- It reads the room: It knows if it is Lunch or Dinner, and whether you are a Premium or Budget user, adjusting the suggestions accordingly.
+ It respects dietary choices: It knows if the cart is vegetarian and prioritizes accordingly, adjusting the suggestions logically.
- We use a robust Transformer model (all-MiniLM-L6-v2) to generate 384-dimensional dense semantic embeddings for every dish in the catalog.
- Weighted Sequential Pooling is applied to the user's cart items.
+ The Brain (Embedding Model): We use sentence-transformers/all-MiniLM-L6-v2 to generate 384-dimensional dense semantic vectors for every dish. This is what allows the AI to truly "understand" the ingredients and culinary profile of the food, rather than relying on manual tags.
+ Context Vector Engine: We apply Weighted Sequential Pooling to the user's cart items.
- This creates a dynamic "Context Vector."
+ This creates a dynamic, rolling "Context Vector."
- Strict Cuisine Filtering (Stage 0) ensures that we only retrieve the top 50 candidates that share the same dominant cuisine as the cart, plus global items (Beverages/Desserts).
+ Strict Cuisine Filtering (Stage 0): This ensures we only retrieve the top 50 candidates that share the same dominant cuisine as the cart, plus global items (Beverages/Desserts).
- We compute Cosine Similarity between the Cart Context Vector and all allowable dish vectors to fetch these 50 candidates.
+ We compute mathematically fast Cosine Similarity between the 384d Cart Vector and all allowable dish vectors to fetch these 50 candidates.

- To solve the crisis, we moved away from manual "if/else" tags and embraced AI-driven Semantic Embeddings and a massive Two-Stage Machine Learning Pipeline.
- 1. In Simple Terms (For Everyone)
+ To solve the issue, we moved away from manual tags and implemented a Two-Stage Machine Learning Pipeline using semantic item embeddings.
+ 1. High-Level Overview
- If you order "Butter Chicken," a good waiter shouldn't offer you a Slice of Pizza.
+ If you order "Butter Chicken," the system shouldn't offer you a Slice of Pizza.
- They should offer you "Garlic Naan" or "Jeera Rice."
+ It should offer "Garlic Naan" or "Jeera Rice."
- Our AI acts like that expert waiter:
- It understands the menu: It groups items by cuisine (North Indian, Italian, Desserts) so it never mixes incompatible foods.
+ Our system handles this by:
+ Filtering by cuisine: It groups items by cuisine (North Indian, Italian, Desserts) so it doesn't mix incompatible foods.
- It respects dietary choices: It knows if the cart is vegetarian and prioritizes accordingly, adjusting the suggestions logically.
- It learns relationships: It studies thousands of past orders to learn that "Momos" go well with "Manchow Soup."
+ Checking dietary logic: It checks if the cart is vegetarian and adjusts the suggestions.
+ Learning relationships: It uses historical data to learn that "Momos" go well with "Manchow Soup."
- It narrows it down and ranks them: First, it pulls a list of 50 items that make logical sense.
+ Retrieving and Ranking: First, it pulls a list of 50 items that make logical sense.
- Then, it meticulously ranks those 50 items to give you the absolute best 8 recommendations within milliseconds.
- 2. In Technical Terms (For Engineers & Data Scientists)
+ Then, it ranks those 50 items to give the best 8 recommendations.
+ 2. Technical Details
.....
● **What is required**: Copy out, from the data above, each line where the string "shouldn" is present.

● **Output of the task**:
- If you order "Butter Chicken," a good waiter shouldn't offer you a Slice of Pizza.
+ If you order "Butter Chicken," the system shouldn't offer you a Slice of Pizza.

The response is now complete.